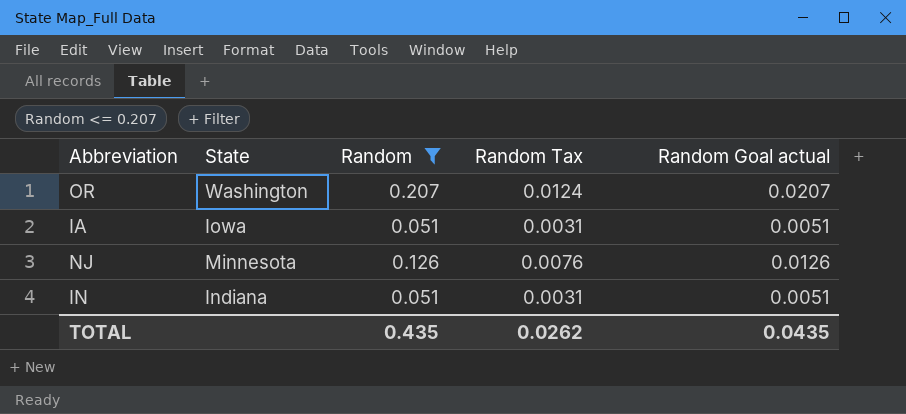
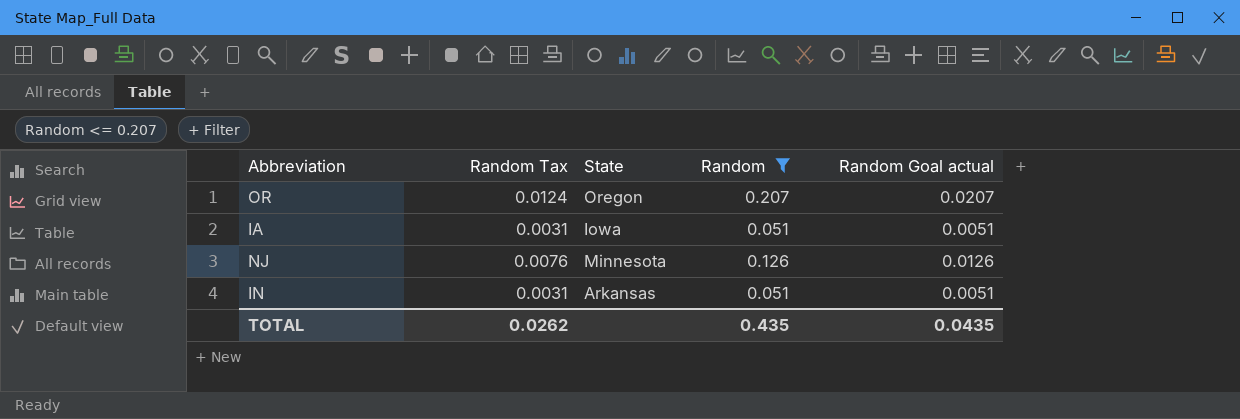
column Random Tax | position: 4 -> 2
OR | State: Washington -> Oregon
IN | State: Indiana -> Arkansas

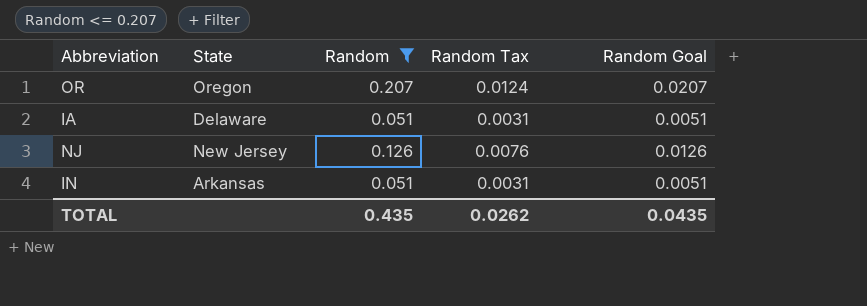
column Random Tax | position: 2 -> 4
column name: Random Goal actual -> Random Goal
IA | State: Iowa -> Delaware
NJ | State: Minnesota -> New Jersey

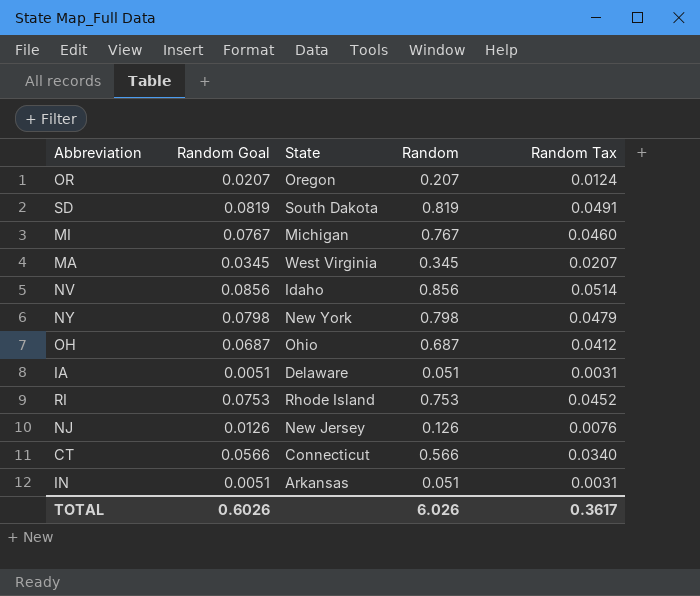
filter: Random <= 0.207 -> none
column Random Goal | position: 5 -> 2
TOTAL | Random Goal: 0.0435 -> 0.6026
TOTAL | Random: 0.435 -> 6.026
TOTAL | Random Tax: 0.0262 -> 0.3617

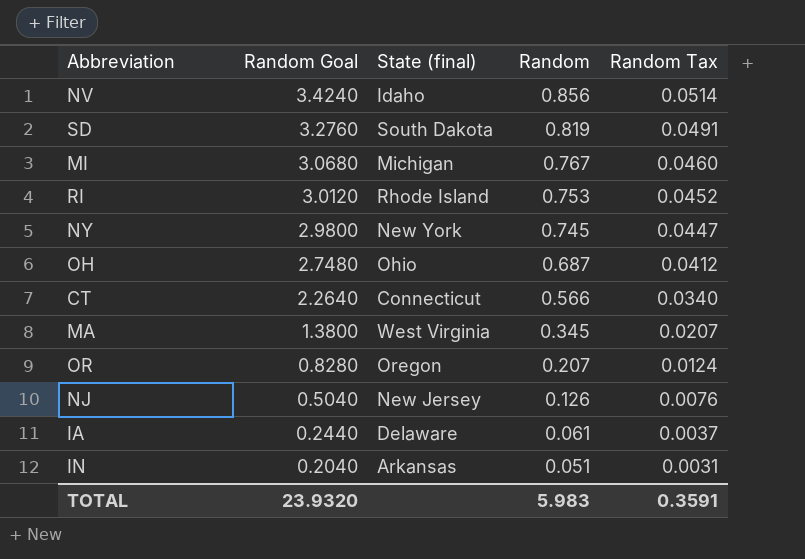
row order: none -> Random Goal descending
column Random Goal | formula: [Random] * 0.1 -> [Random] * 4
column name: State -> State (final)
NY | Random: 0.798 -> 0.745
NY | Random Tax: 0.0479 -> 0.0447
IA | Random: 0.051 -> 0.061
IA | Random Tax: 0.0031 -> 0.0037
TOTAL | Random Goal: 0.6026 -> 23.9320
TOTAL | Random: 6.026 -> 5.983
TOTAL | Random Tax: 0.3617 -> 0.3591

......

* _EXERCISE GOAL_:
Pick each line holding the word "TOTAL" out of the listing.

* _SOLVED EXERCISE_:
TOTAL | Random Goal: 0.0435 -> 0.6026
TOTAL | Random: 0.435 -> 6.026
TOTAL | Random Tax: 0.0262 -> 0.3617
TOTAL | Random Goal: 0.6026 -> 23.9320
TOTAL | Random: 6.026 -> 5.983
TOTAL | Random Tax: 0.3617 -> 0.3591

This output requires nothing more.